Iltefat Hamzavi, MD, Senior Staff Physician at Henry Ford Health System’s Department of Dermatology, and dermatologist at Hamzavi Dermatology and Dermatology Specialists in Detroit, Michigan
“The key pillars [of medical vitiligo treatment] are addressing triggers, managing immunology, and then replacing and regenerating melanocytes. There are oral and topical options to manage immunology. There are phototherapeutic options to bring in melanocytes,” said Iltefat Hamzavi, MD, who presented “Vitiligo Surgical Treatment Advances” at the Pigmentary Disorders Exchange meeting in Chicago.
But very few of these treatments will rapidly re-pigment, said Dr. Hamzavi.

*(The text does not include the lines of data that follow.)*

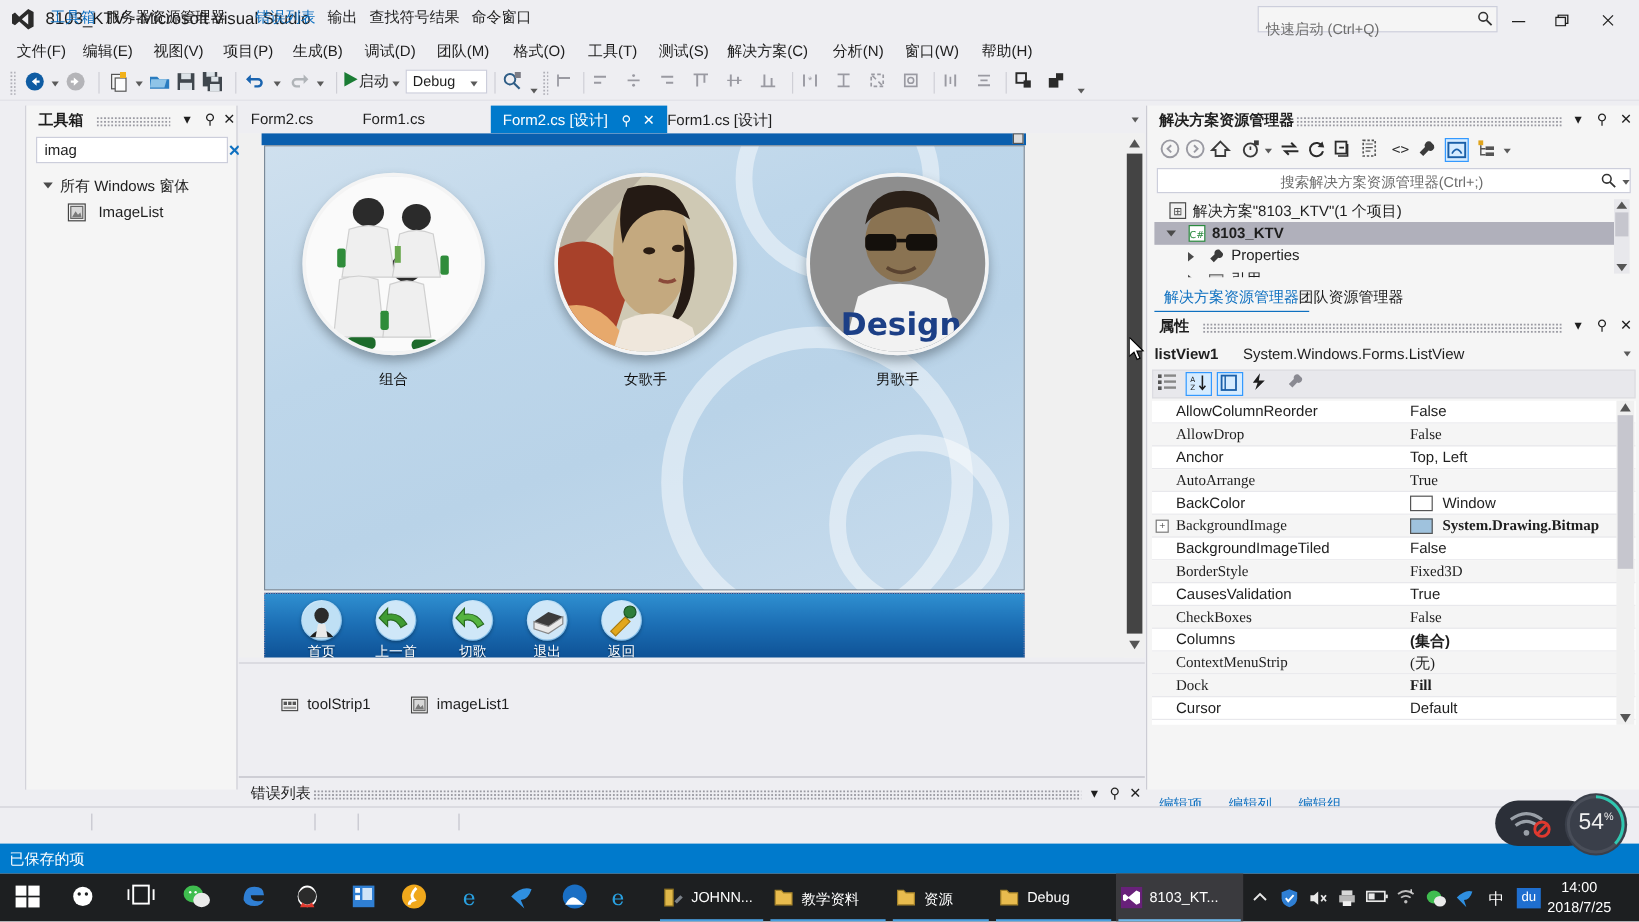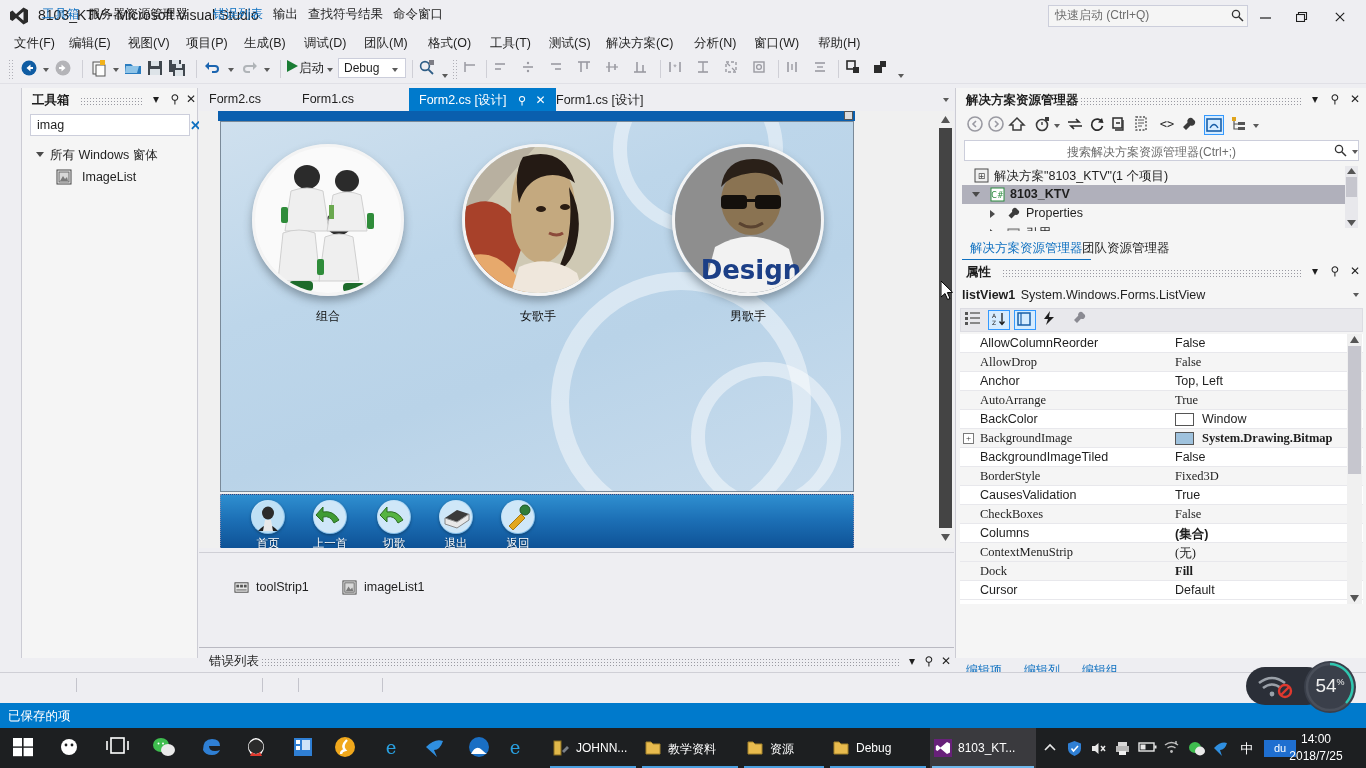--- a/index.html
+++ b/index.html
@@ -11,21 +11,21 @@
     background:#eeeef2;
     position:relative;
   }
   
   #titlebar { position:absolute; left:0; top:0; width:1366px; height:32px; background:#eeeef2; }
   #vs-logo { position:absolute; left:9px; top:6px; width:20px; height:20px; }
   #title-text { position:absolute; left:38px; top:7px; font-size:14px; color:#1e1e1e; }
   #quicklaunch {
     position:absolute; right:118px; top:5px; width:200px; height:22px;
     background:#f5f5f5; border:1px solid #cccedb; color:#6d6d6d; font-size:12px;
-    padding:1px 22px 0 6px;
+    padding:10px 22px 0 6px;
   }
   #ql-search-icon { position:absolute; right:122px; top:9px; width:13px; height:13px; }
   .winbtn { position:absolute; top:4px; width:30px; height:24px; cursor:default; }
   .winbtn svg { position:absolute; left:8px; top:8px; }
   #btn-min { right:84px; } #btn-max { right:48px; } #btn-close { right:10px; }
 
   
   #menubar { position:absolute; left:0; top:32px; width:1366px; height:20px; }
   .menuitem { position:absolute; top:33px; font-size:12.5px; color:#1e1e1e; padding:2px 6px; cursor:default; }
 
@@ -779,21 +779,21 @@
 
 <div id="props">
   <div id="pr-title">属性</div>
   <div class="dotfill" style="left:46px; top:9px; width:300px;"></div>
   <div class="hdr-icon" style="left:352px;">▾</div>
   <div class="hdr-icon" style="left:372px;">⚲</div>
   <div class="hdr-icon" style="left:392px;">✕</div>
 
   <div id="pr-object">
     <span id="pr-obj-name">listView1</span>
-    <span style="margin-left:2px;">System.Windows.Forms.ListView</span>
+    <span style="margin-left:17px;">System.Windows.Forms.ListView</span>
   </div>
   <div class="caret" style="position:absolute; left:397px; top:33px;"></div>
 
   <div id="pr-toolbar"></div>
   <div class="pr-ti" style="left:8px;">
     <svg width="18" height="16" viewBox="0 0 18 16">
         <rect x="1" y="2" width="3" height="3" fill="#555"></rect>
         <rect x="6" y="2" width="10" height="2" fill="#888"></rect>
         <rect x="1" y="7" width="3" height="3" fill="#555"></rect>
         <rect x="6" y="7" width="10" height="2" fill="#888"></rect>
@@ -1102,21 +1102,21 @@
         <ellipse cx="7" cy="7.5" rx="6" ry="5.4" fill="#3fbd4f"></ellipse>
         <ellipse cx="12" cy="11" rx="5" ry="4.4" fill="#eaeaea"></ellipse>
       </svg>
   </div>
   <div class="tray-ic" style="left:1212px;">
     <svg width="17" height="17" viewBox="0 0 17 17">
         <path d="M2 8 q7 -7 13 -5 q-2 7 -7 7 l2 6 -8 -8z" fill="#2f8fe0"></path>
       </svg>
   </div>
   <div class="tray-ic" style="left:1238px; width:18px; color:#fff; font-size:13px; line-height:17px; text-align:center;">中</div>
-  <div class="tray-ic" style="left:1264px; width:32px; height:17px; background:#1f6fd0; color:#fff; font-size:11px; line-height:17px; text-align:center;">du</div>
+  <div class="tray-ic" style="left:1264px; width:20px; height:17px; background:#1f6fd0; color:#fff; font-size:11px; line-height:17px; text-align:center;">du</div>
 
   <div id="clock">
     <div>14:00</div>
     <div>2018/7/25</div>
   </div>
 </div>
 
 <svg id="cursor" viewBox="0 0 14 20">
   <polygon points="0,0 0,16 4,12.5 6.6,18.5 9,17.5 6.4,11.6 11.5,11.3" fill="#fff" stroke="#000" stroke-width="1"></polygon>
 </svg>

“Once you manage immunology, it takes a long time for the pigment to come back spontaneously. You add phototherapy and it still takes months. Surgery can move melanocytes from areas that do not have vitiligo… to areas that do have vitiligo and re-pigment within weeks to months.”
Punch grafting, blister grafting, and split thickness skin grafting are among the surgical options, he said.

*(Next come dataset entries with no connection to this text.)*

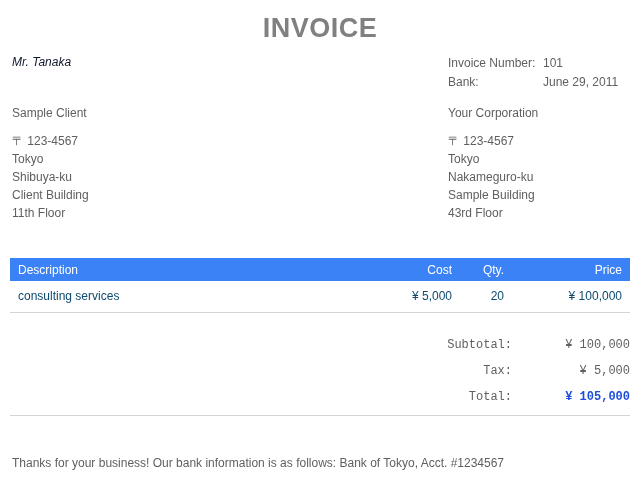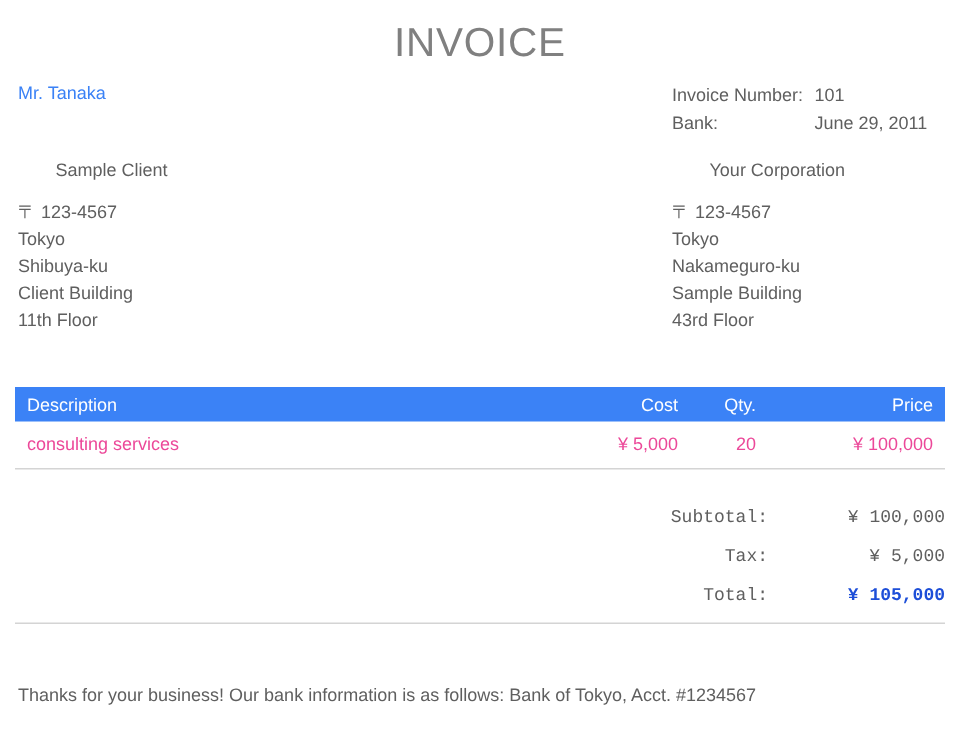--- a/index.html
+++ b/index.html
@@ -23,33 +23,34 @@
   }
 
   
   .invoice-title {
     position: absolute;
     top: 14px;
     left: 0;
     width: 640px;
     text-align: center;
     font-size: 27px;
-    font-weight: 400;
+    font-weight: 700;
     letter-spacing: 0.5px;
     color: #808080;
     line-height: 1.1;
   }
 
   
   .greeting {
     position: absolute;
     top: 55px;
     left: 12px;
     font-size: 12px;
-    color: #3b82f6;
+    color: #0f172a;
+    font-style: italic;
   }
 
   .meta {
     position: absolute;
     top: 54px;
     left: 448px;
     width: 182px;
     font-size: 12px;
     color: #5f5f5f;
   }
@@ -64,21 +65,20 @@
     position: absolute;
     top: 105px;
     font-size: 12px;
     color: #5f5f5f;
   }
   .party-client { left: 12px; width: 300px; }
   .party-company { left: 448px; width: 190px; }
   .party-name {
     line-height: 16px;
     margin-bottom: 11px;
-    margin-left: 25px;
   }
   .party-line { line-height: 18px; }
 
   
   .table {
     position: absolute;
     top: 258px;
     left: 10px;
     width: 620px;
   }
@@ -93,21 +93,21 @@
   .th-desc  { flex: 1; padding-left: 8px; }
   .th-cost  { width: 90px; text-align: right; }
   .th-qty   { width: 52px; text-align: right; }
   .th-price { width: 118px; text-align: right; padding-right: 8px; }
 
   .trow {
     display: flex;
     align-items: center;
     height: 30px;
     font-size: 12px;
-    color: #ec4899;
+    color: #0c4a6e;
   }
   .td-desc  { flex: 1; padding-left: 8px; }
   .td-cost  { width: 90px; text-align: right; }
   .td-qty   { width: 52px; text-align: right; }
   .td-price { width: 118px; text-align: right; padding-right: 8px; }
 
   .rule {
     position: absolute;
     left: 10px;
     width: 620px;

“Punch grafting can be done for smaller areas—from 2 to 4 cm in diameter. [Donor tissue] can be taken from the retroauricular sulcus behind the ears and placed on the recipient areas. It doesn’t cover large areas and can leave a little bit of a halo but gives good results.”
Clinicians can treat larger areas with blister grafting, split thickness skin grafting, or non-cultured epidermal cell suspension, also known as melanocyte keratinocyte transplant procedure (MKTP), said Dr. Hamzavi.
“In suction blister epidermal grafting, blisters are raised, harvested, and transferred from a [donor site] to [recipient site]. Suction blister epidermal grafting is useful for difficult-to-treat areas such as the eyelids. Complications such as peripheral ‘halo’ depigmentation, milia, hypertrophy, and hyperpigmentation (especially in darker skin phototypes) may occur, including infection rarely,” according to a review by Dr. Hamzavi and colleagues.1
According to Dr. Hamzavi, in his experience split thickness skin grafting offers a better result.
“But you have to take the recipient skin equivalent, so you’re taking a lot of skin and creating trauma and a scar on the recipient site and the donor site,” said Dr. Hamzavi.
The MKTP technique has the advantage that the donor site can be one-fifth to one-tenth that of the recipient site, said Dr. Hamzavi.
“MKTP involves numbing a donor site. …you take a split thickness skin graft and process it by heating it. You add some trypsin to the heating components and solution. The trypsin solution with the heat breaks the dermal cells away from the epidermal cells of keratinocytes and melanocytes. And then you are able to spin that down and place it inside the solution.”
Essentially, you take a solid structure and make it into a solution, he said.
“You then derm abrade or laser abrade the recipient area [before applying the cellular suspension solution], place a collagen dressing on top of the donor site, and then over 5 to 7 days remove it. In a few weeks to a few months, you have significant re-pigmentation.”
While few U.S. centers offer MKTP (Dr. Hamzavi’s among them), clinicians in India, Saudi Arabia, China, and other countries commonly perform it, said Dr. Hamzavi.
“It requires a specialized team to be able to do it.”
But that could soon change, he said. Commercial prep kits have been developed that eliminate the need for an in-office solution processing team. In FDA trials these performed similarly to traditional processing techniques for MKTP. These kits are not yet approved in the U.S. for use in vitiligo but are approved to reepithlialize skin after burns, said Dr. Hamzavi.
“In general, about 92% of patients with segmental vitiligo and about 54% patients with generalized vitiligo have complete re-pigmentation. The kit is getting similar results but with smaller numbers in studies. So, we’ll see how it does in future FDA trials.”
Patient selection is important, according to Dr. Hamzavi.
“You cannot do [MKTP] in unstable vitiligo patients. You cannot do this for the tips of the fingertips. Perioral does not do as well. But if you have a stable patient that does not have any signs of unstable vitiligo, whose disease is stable for 6 months, this is a very good option for areas that just don’t respond or are responding very slowly to other treatments.”
Reference:
1. Nahhas AF, Braunberger TL, Hamzavi IH. Update on the Management of Vitiligo. Skin Therapy Lett. 2019;24(3):1-6.
Disclosure: Dr. Hamzavi is an investigator and consultant for Avita Medical.